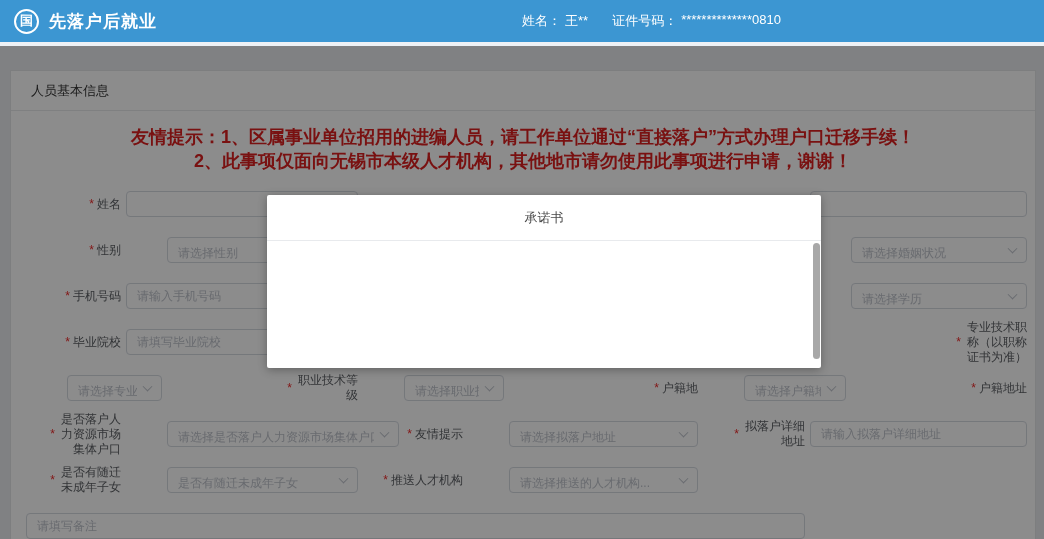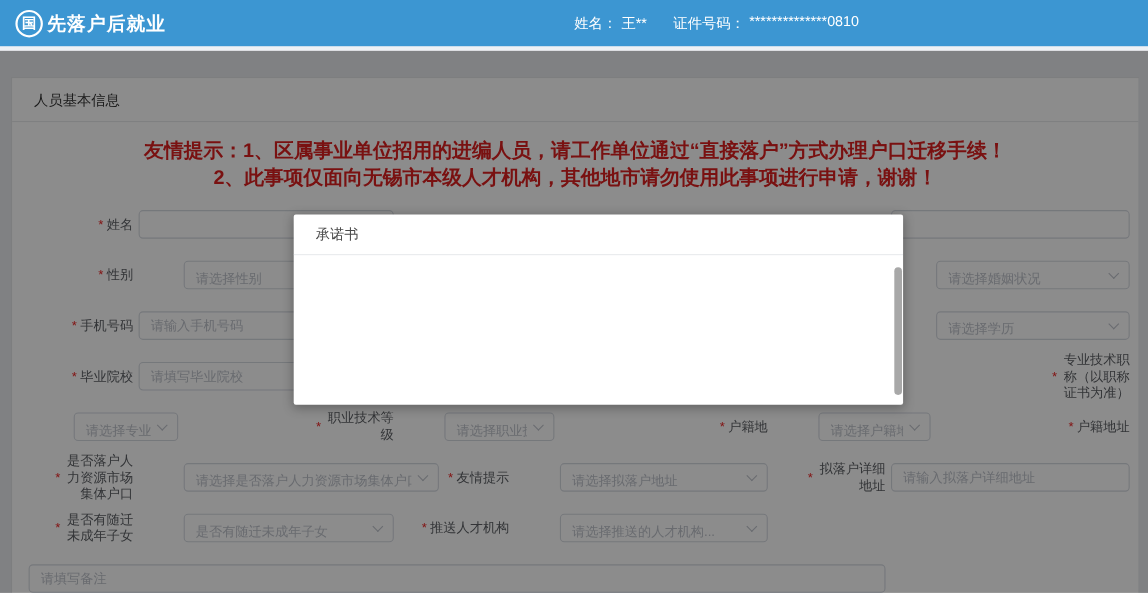--- a/index.html
+++ b/index.html
@@ -21,7 +21,7 @@
     color:#fff; font-size:13px; font-weight:bold;
     display:flex; align-items:center; justify-content:center; flex:0 0 auto;
   }
-  .app-title{ color:#fff; font-size:17px; font-weight:bold; margin-left:4px; letter-spacing:1px; }
+  .app-title{ color:#fff; font-size:17px; font-weight:bold; margin-left:10px; letter-spacing:1px; }
   .user-info{
     position:absolute; left:522px; top:0; height:42px;
     display:flex; align-items:center; gap:6px;

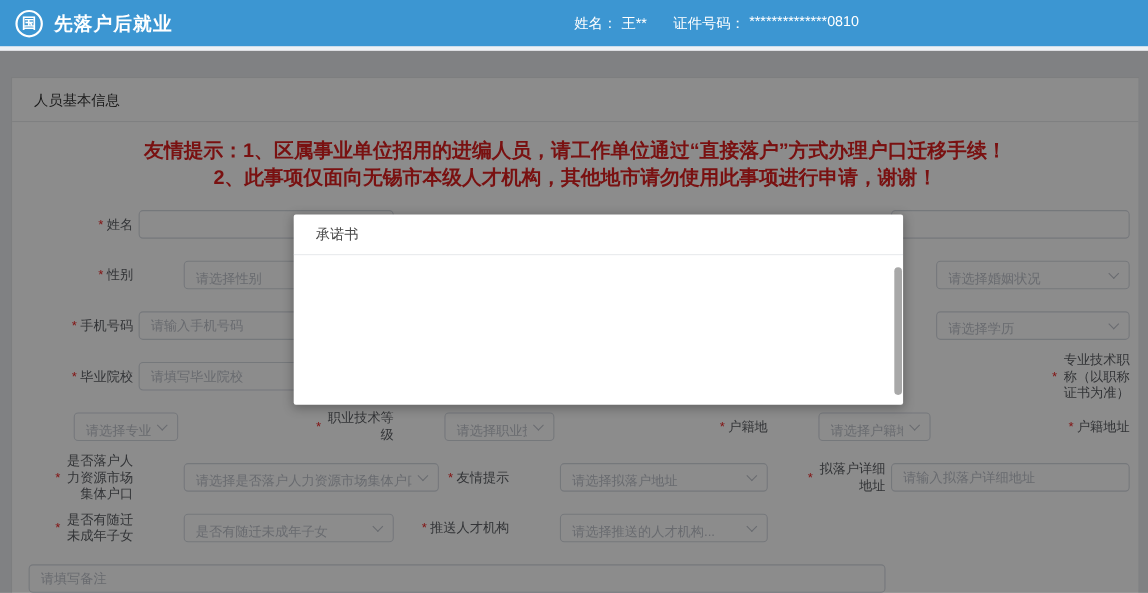--- a/index.html
+++ b/index.html
@@ -82,8 +82,8 @@
     box-shadow:0 2px 10px rgba(0,0,0,0.3); overflow:hidden;
   }
   .modal-header{
-    height:37px; display:flex; align-items:center; padding:0 20px;
-    font-size:13px; color:#4a4a4a; border-bottom:1px solid #e8eaed;
+    height:46px; display:flex; align-items:center; padding:0 20px;
+    font-size:13px; color:#4a4a4a; border-bottom:1px solid #e8eaed;justify-content:center;
   }
   .modal-body{ padding:12px 20px 0; text-align:center; }
   .modal-heading{ font-size:19px; font-weight:normal; color:#565656; margin-top:6px; letter-spacing:2px; }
#####
▸ ASSIGNMENT: Your answer must consist only of the lines from the one containing "-82,8 +82,8 @@" through the last line of the data above, both included, exactly as written.

▸ SOLVED PROBLEM:
@@ -82,8 +82,8 @@
     box-shadow:0 2px 10px rgba(0,0,0,0.3); overflow:hidden;
   }
   .modal-header{
-    height:37px; display:flex; align-items:center; padding:0 20px;
-    font-size:13px; color:#4a4a4a; border-bottom:1px solid #e8eaed;
+    height:46px; display:flex; align-items:center; padding:0 20px;
+    font-size:13px; color:#4a4a4a; border-bottom:1px solid #e8eaed;justify-content:center;
   }
   .modal-body{ padding:12px 20px 0; text-align:center; }
   .modal-heading{ font-size:19px; font-weight:normal; color:#565656; margin-top:6px; letter-spacing:2px; }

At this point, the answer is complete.